By Simon Evans
DAYTONA BEACH, Florida (Reuters) - The Daytona 500 was postponed to Monday after constant showers on Sunday ruined the hopes of thousands of fans at the Great American Race.
Organizers finally threw in the towel four hours after the scheduled start time, when a shower wrecked all the work that had been done drying out the track.
The washout marked the first time in the 54 years the traditional opener to the NASCAR season and the sport's most prestigious race has been postponed to another day.
"I think NASCAR is doing the right thing in not dragging this out and everyone now knows we will be racing tomorrow (Monday)," said driver Carl Edwards, who holds pole position for the race.
"Hopefully the weather will hold off and we won't be in the same position tomorrow."
Rain, however, is forecast for Monday, raising the possibility of further delays and more frustration for fans and racers.
Joie Chitwood, president of Daytona International Speedway was reluctant to discuss the chances of the race not taking place until Tuesday.
"It is tough to even talk Tuesday until we get into Monday," he said. "There is inclement weather in the morning but by noon it looks like the weather is better.

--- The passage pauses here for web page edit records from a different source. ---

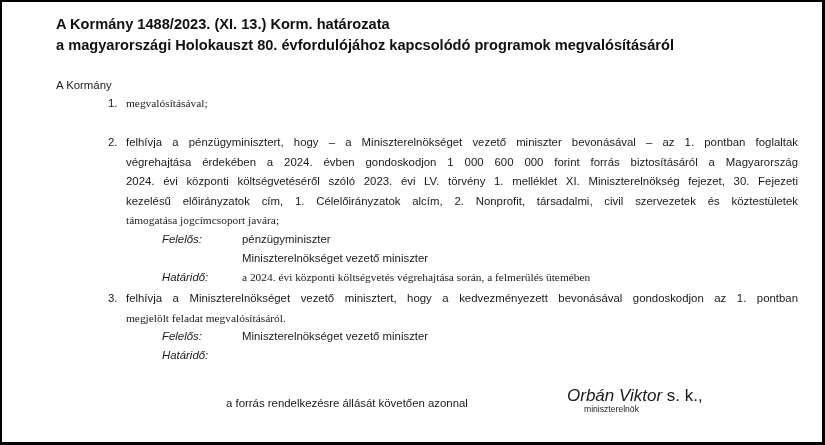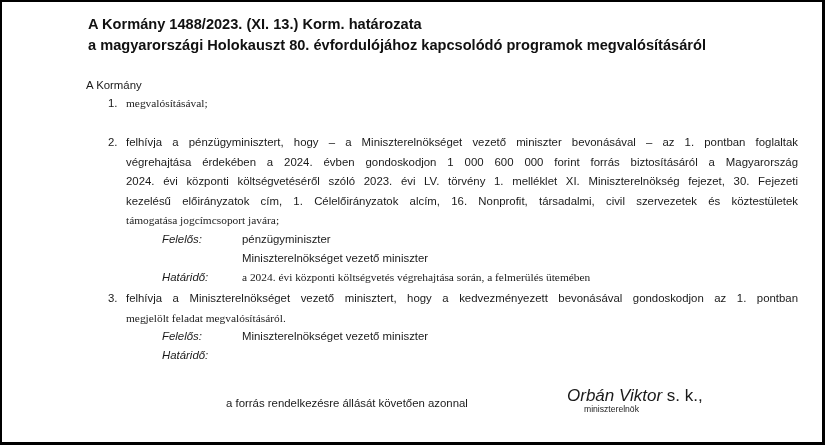--- a/index.html
+++ b/index.html
@@ -16,7 +16,7 @@
   .title {
     position: absolute; left: 56px; top: 14px;
     font-family: "Liberation Sans", sans-serif; font-weight: bold;
-    font-size: 14.6px; line-height: 21px; color: #111; margin-left: 32px;
+    font-size: 14.6px; line-height: 21px; color: #111;
   }
   .title div { white-space: nowrap; }
   .intro { position: absolute; left: 56px; top: 77px; font-size: 11.4px; line-height: 17px;

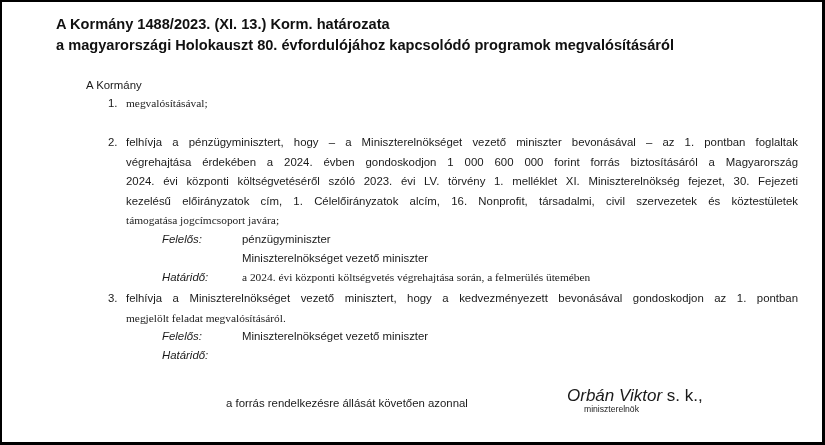--- a/index.html
+++ b/index.html
@@ -20,7 +20,7 @@
   }
   .title div { white-space: nowrap; }
   .intro { position: absolute; left: 56px; top: 77px; font-size: 11.4px; line-height: 17px;
-    font-family: "Liberation Sans", sans-serif; white-space: nowrap; margin-left: 30px; }
+    font-family: "Liberation Sans", sans-serif; white-space: nowrap; }
   .item { position: absolute; left: 108px; font-family: "Liberation Sans", sans-serif;
     font-size: 11.4px; line-height: 19.5px; }
   .item .num { position: absolute; left: 0; top: 0; }

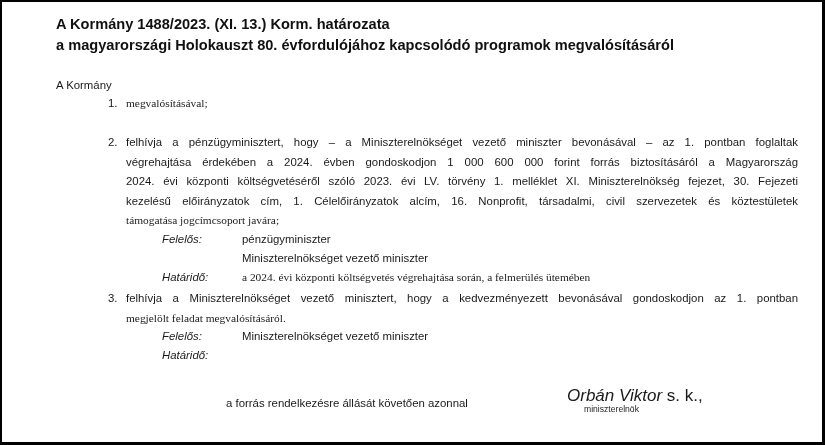--- a/index.html
+++ b/index.html
@@ -64,7 +64,7 @@
       <span class="ln">felhívja a pénzügyminisztert, hogy – a Miniszterelnökséget vezető miniszter bevonásával – az 1. pontban foglaltak</span>
       <span class="ln">végrehajtása érdekében a 2024. évben gondoskodjon 1 000 600 000 forint forrás biztosításáról a Magyarország</span>
       <span class="ln">2024. évi központi költségvetéséről szóló 2023. évi LV. törvény 1. melléklet XI. Miniszterelnökség fejezet, 30. Fejezeti</span>
-      <span class="ln">kezelésű előirányzatok cím, 1. Célelőirányzatok alcím, 16. Nonprofit, társadalmi, civil szervezetek és köztestületek</span>
+      <span class="ln">kezelésű előirányzatok cím, 1. Célelőirányzatok alcím, 2. Nonprofit, társadalmi, civil szervezetek és köztestületek</span>
       <span class="ln last">támogatása jogcímcsoport javára;</span>
     </div>
   </div>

We'll play it out the best we can.
"We want to exhaust every opportunity of getting the track dry and running the race. I would anticipate by 5 p.m., 6 p.m. if there was rain on the track you will see us play out some decisions. I don't even want to talk about Tuesday right now."
Chitwood said the postponement would clearly have a financial impact.
"I can't quantify a number other than the fact that is going to cost us more to run this event based on having another day of expenses with no revenue associated with it," he said.
While it is expected that many of the 146,000 seats at the 2.5 mile circuit will be empty on Monday, for the drivers, the challenge is getting back in their routine after a day of waiting in their motorhomes.
"I guess I'm going to have to win the first Monday Daytona 500," said Ford driver Greg Biffle who is also on the front row for the start.
"To just put it on hold makes it tough for a driver because there is all kinds of adrenaline and then you have to try to sleep tonight," he said.
Eight previous Daytona 500 races have been affected by rain in someway but none have ever failed to finish on a Sunday.